START EXERCISE MATERIALS
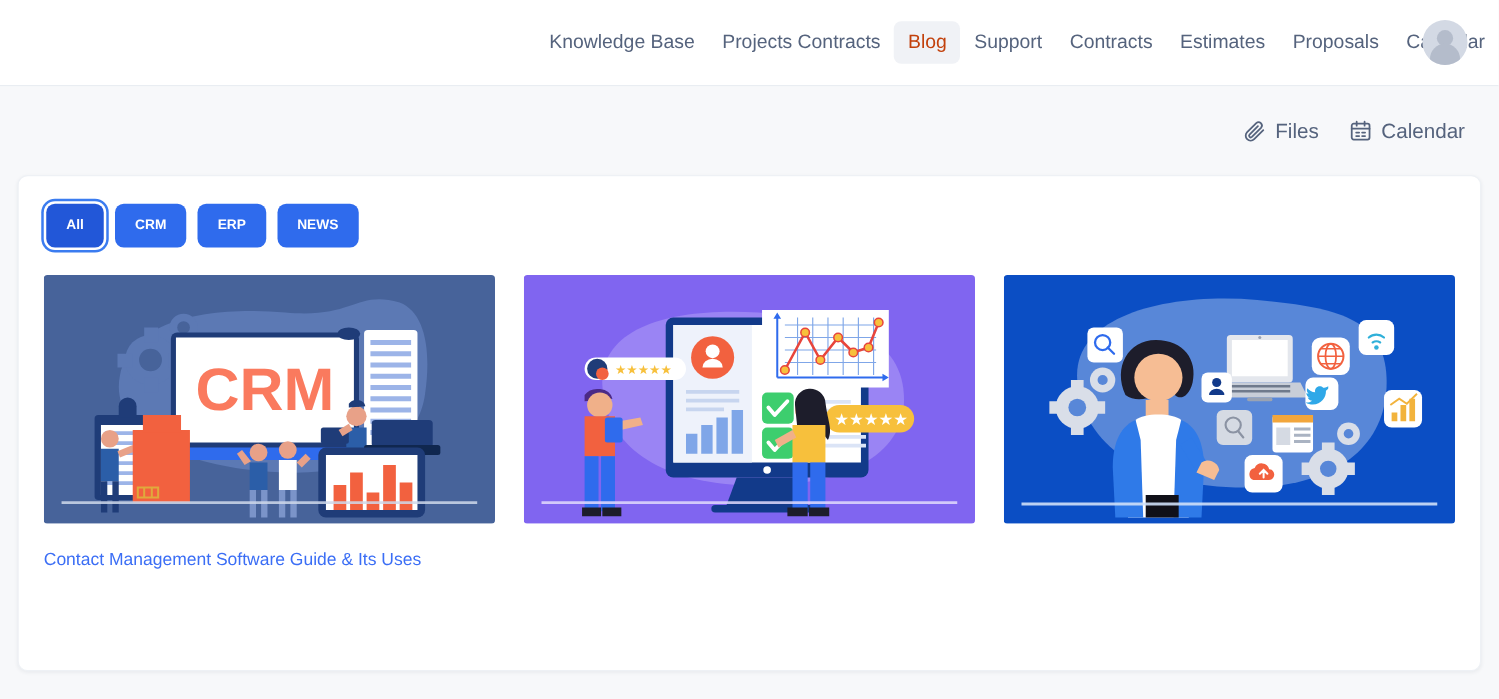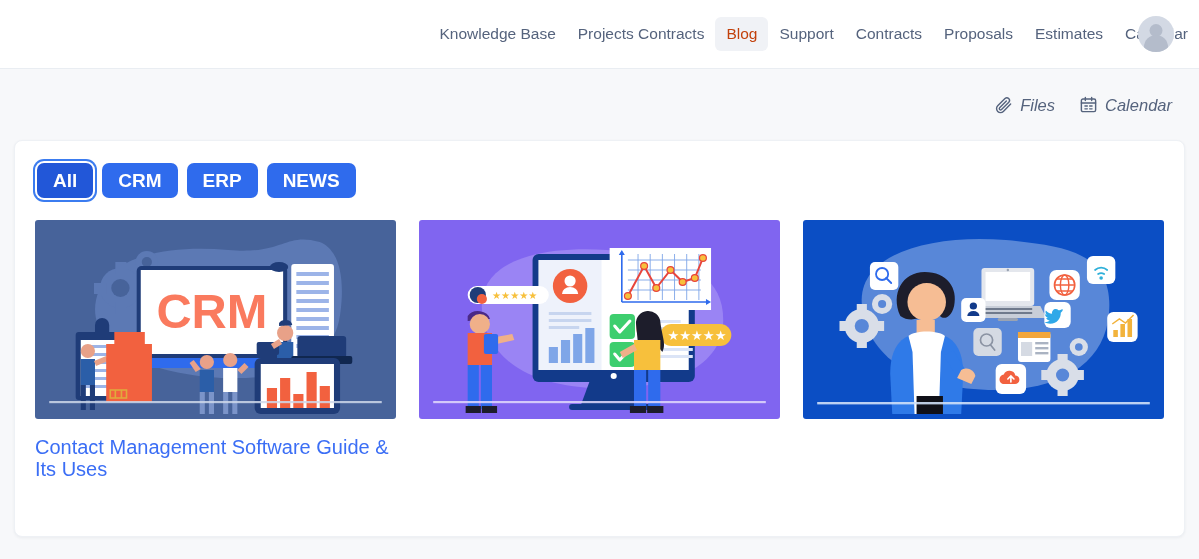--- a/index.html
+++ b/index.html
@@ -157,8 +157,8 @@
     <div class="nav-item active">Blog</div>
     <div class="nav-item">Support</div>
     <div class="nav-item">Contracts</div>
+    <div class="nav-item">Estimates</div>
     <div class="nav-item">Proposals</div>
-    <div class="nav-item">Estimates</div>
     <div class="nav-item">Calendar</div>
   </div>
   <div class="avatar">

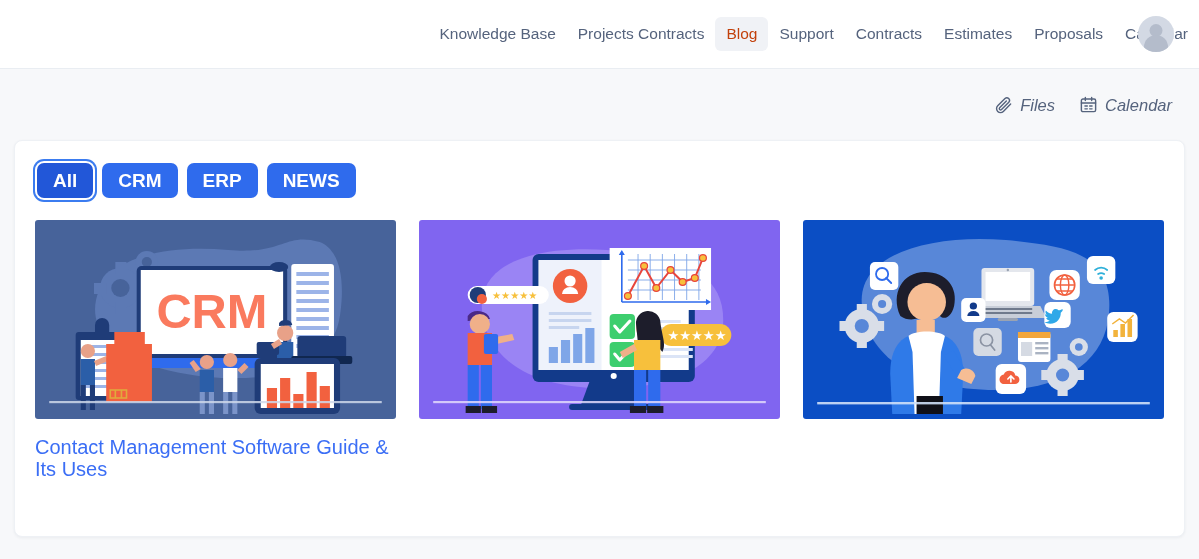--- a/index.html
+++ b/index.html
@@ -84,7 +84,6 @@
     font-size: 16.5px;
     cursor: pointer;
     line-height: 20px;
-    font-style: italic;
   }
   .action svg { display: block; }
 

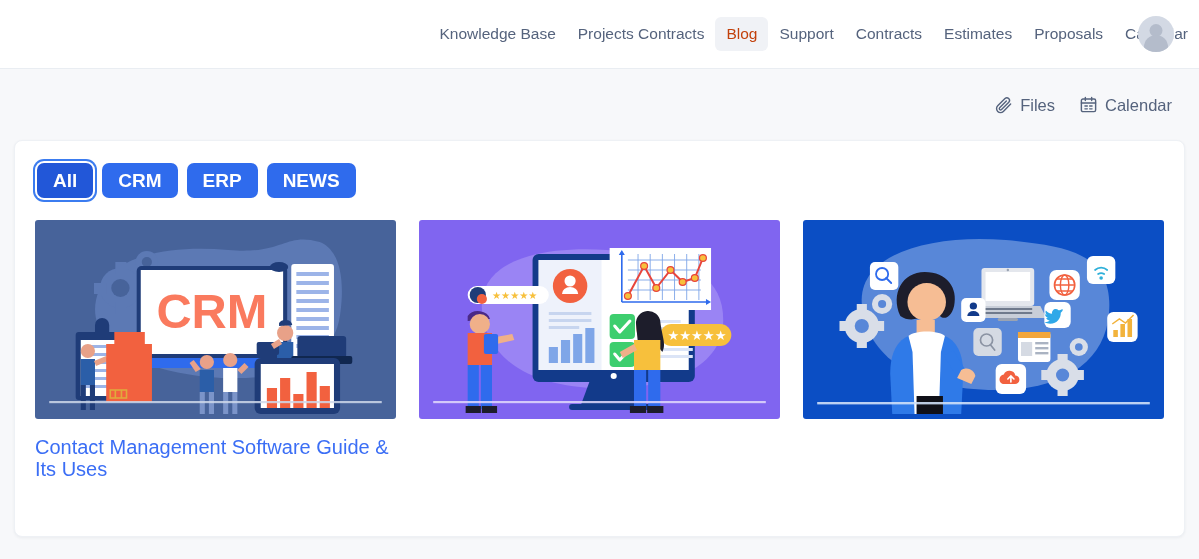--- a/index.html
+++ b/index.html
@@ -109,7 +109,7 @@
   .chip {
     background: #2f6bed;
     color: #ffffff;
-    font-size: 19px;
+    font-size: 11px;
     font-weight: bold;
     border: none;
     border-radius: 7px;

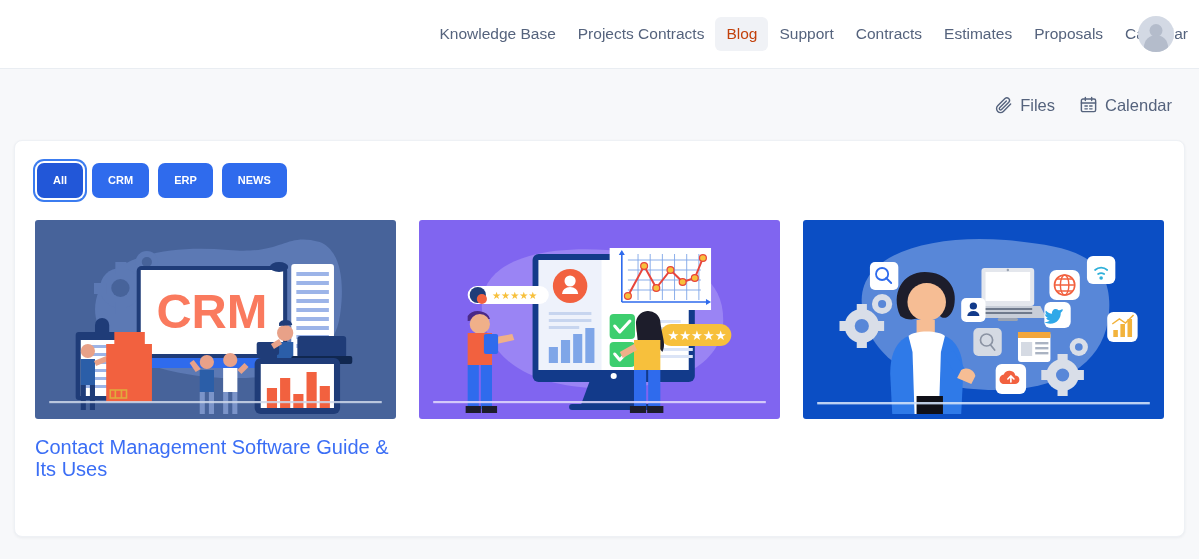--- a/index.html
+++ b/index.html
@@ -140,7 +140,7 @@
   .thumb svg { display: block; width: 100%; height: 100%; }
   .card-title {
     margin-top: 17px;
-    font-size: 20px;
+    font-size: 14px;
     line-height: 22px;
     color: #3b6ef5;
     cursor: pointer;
END EXERCISE MATERIALS
START EXERCISE MATERIALS
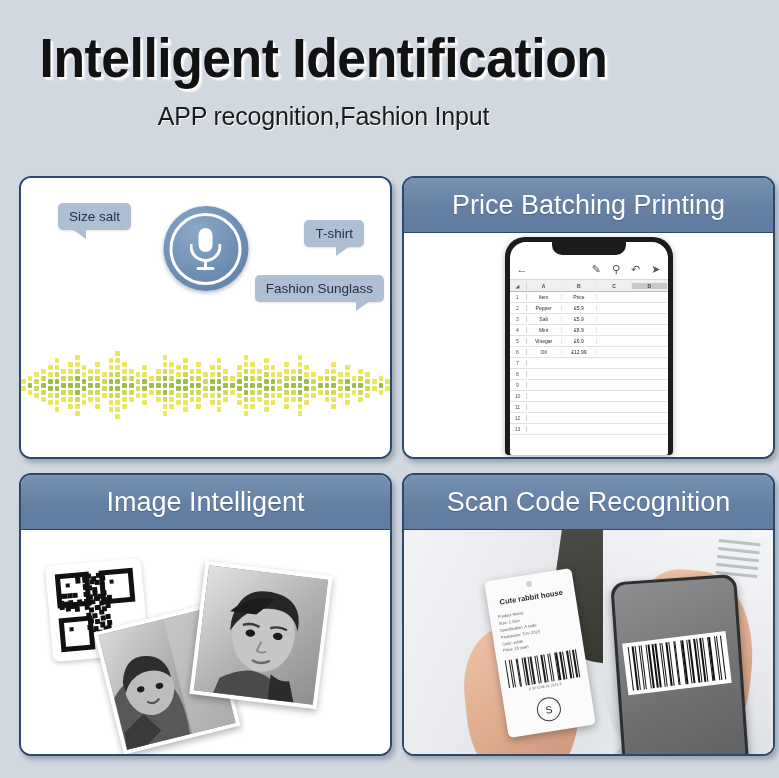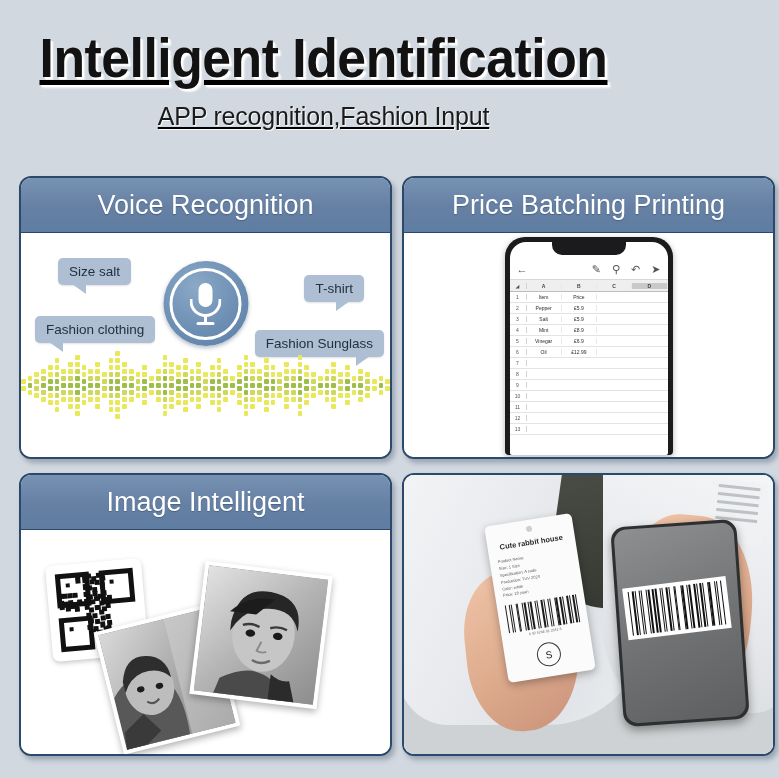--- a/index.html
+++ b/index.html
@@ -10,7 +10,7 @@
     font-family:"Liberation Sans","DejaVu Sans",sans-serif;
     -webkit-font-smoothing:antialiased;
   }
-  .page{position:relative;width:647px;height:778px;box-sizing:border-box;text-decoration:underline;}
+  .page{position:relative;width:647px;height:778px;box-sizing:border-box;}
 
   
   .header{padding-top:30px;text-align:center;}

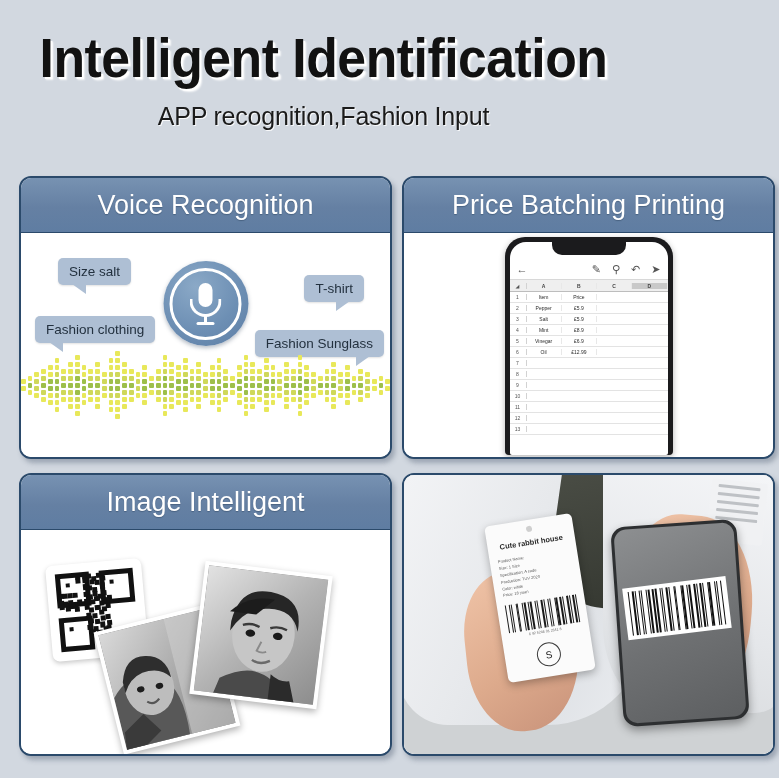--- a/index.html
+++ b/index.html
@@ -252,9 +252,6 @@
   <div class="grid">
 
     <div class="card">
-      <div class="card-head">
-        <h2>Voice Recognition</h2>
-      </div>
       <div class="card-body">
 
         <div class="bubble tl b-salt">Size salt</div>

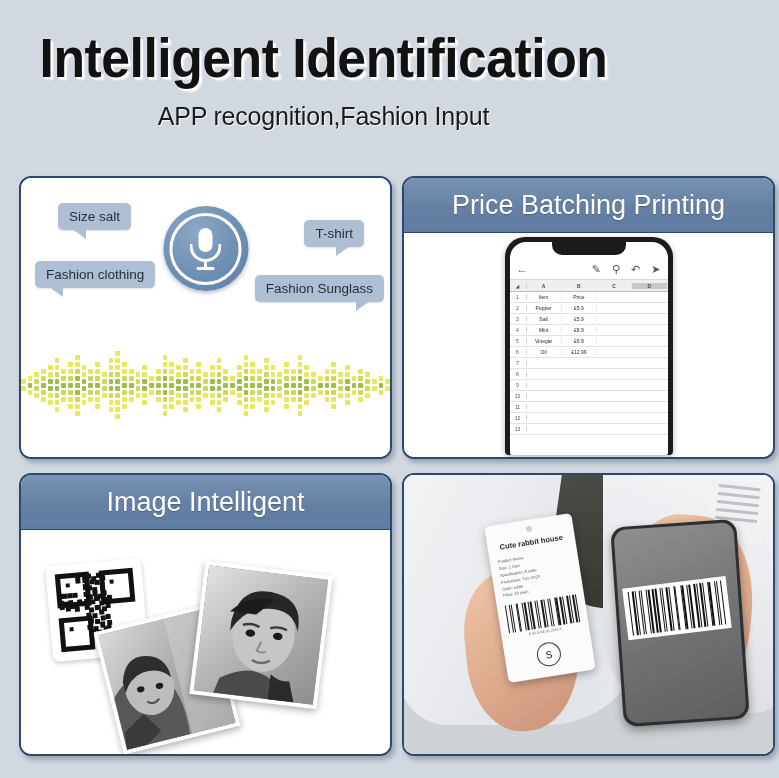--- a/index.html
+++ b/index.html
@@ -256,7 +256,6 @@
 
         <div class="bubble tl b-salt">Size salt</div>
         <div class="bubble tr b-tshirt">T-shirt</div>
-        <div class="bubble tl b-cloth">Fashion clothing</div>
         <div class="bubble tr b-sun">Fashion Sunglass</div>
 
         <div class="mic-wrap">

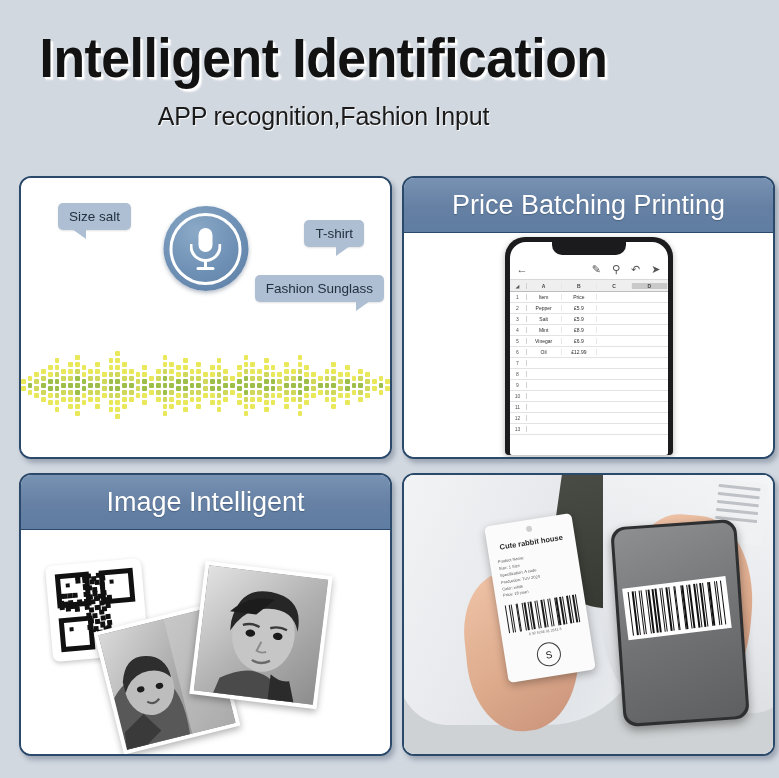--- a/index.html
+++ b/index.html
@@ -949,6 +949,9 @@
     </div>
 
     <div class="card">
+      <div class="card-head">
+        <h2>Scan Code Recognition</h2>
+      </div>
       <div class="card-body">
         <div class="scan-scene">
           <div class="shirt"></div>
END EXERCISE MATERIALS
WHAT YOU WILL DO: If a line in the data contains the string "border", count it, then give the total and nothing else.

ANSWER TO THIS EXERCISE: 4